## What is needed
Without including any pictures, give back all of the data exactly.

## Supplied material
# # #

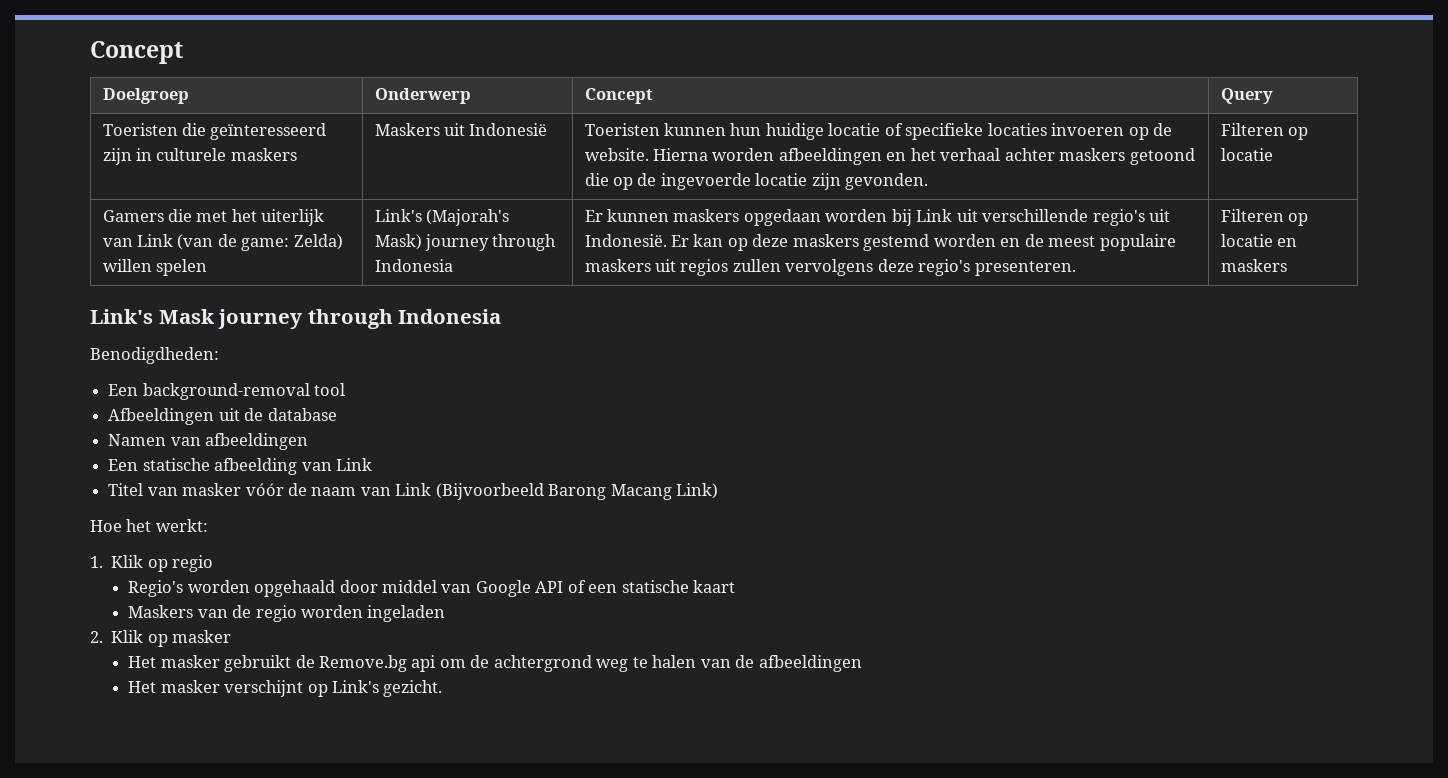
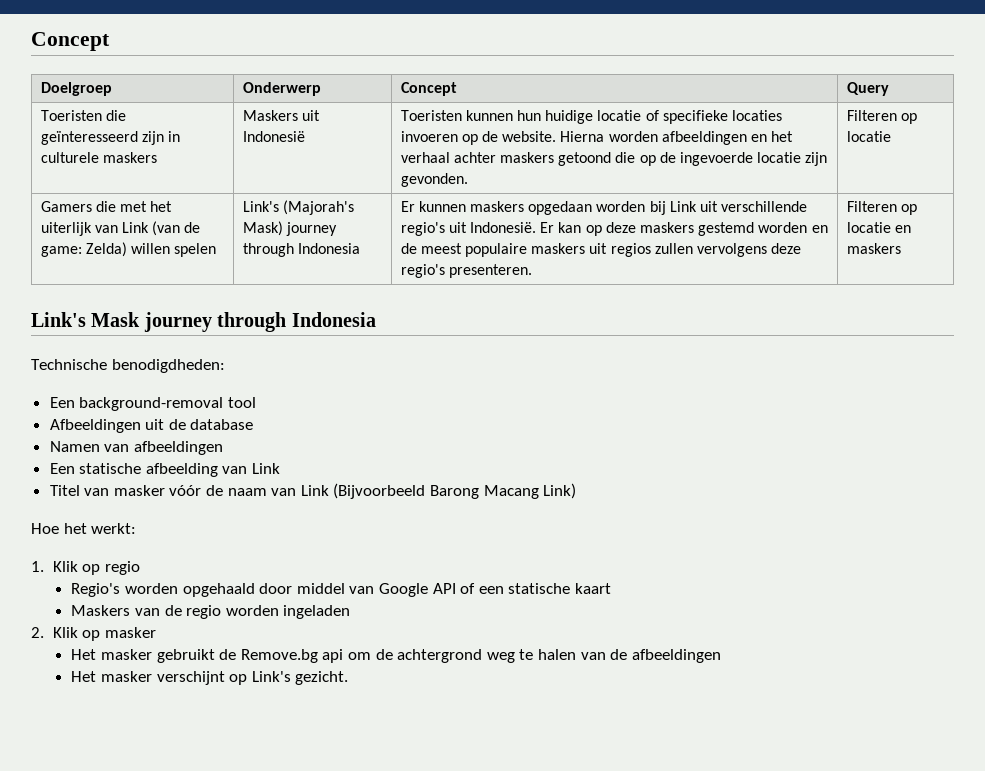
[90,347,219,364] Benodigdheden: -> [31,359,225,373] Technische benodigdheden:

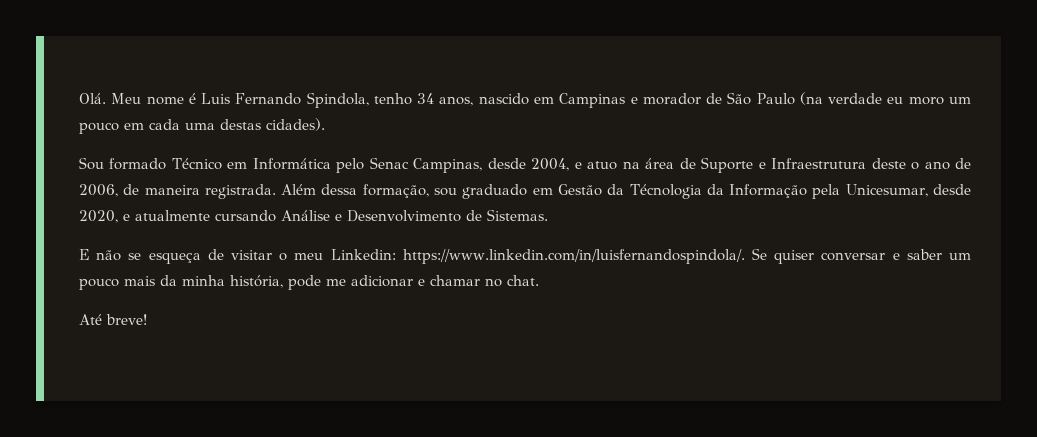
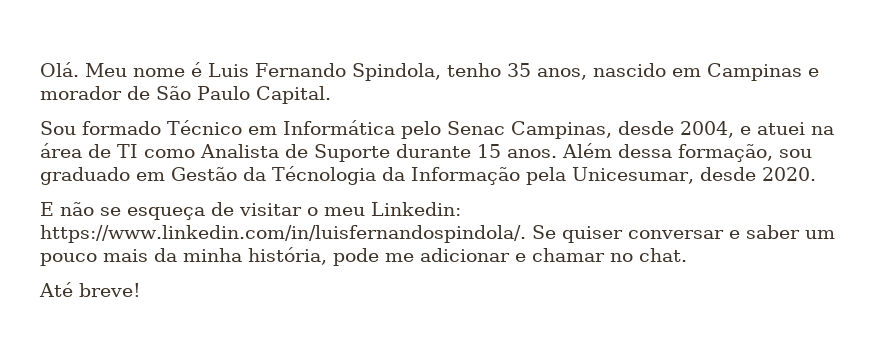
[417,93,435,104] 34 -> [506,63,531,77] 35
[799,92,971,105] [79,118,325,134] (na verdade eu moro um pouco em cada uma destas cidades). -> [255,86,331,104] Capital.
[587,161,618,170] atuo -> [756,122,805,135] atuei
[701,157,972,173] [79,184,276,199] Suporte e Infraestrutura deste o ano de 2006, de maneira registrada. -> [117,144,557,162] TI como Analista de Suporte durante 15 anos.
[79,209,548,223] 2020, e atualmente cursando Análise e Desenvolvimento de Sistemas. -> [761,167,816,181] 2020.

# # #

## Output of the exercise
[90,347,219,364] Benodigdheden: -> [31,359,225,373] Technische benodigdheden:

[417,93,435,104] 34 -> [506,63,531,77] 35
[799,92,971,105] [79,118,325,134] (na verdade eu moro um pouco em cada uma destas cidades). -> [255,86,331,104] Capital.
[587,161,618,170] atuo -> [756,122,805,135] atuei
[701,157,972,173] [79,184,276,199] Suporte e Infraestrutura deste o ano de 2006, de maneira registrada. -> [117,144,557,162] TI como Analista de Suporte durante 15 anos.
[79,209,548,223] 2020, e atualmente cursando Análise e Desenvolvimento de Sistemas. -> [761,167,816,181] 2020.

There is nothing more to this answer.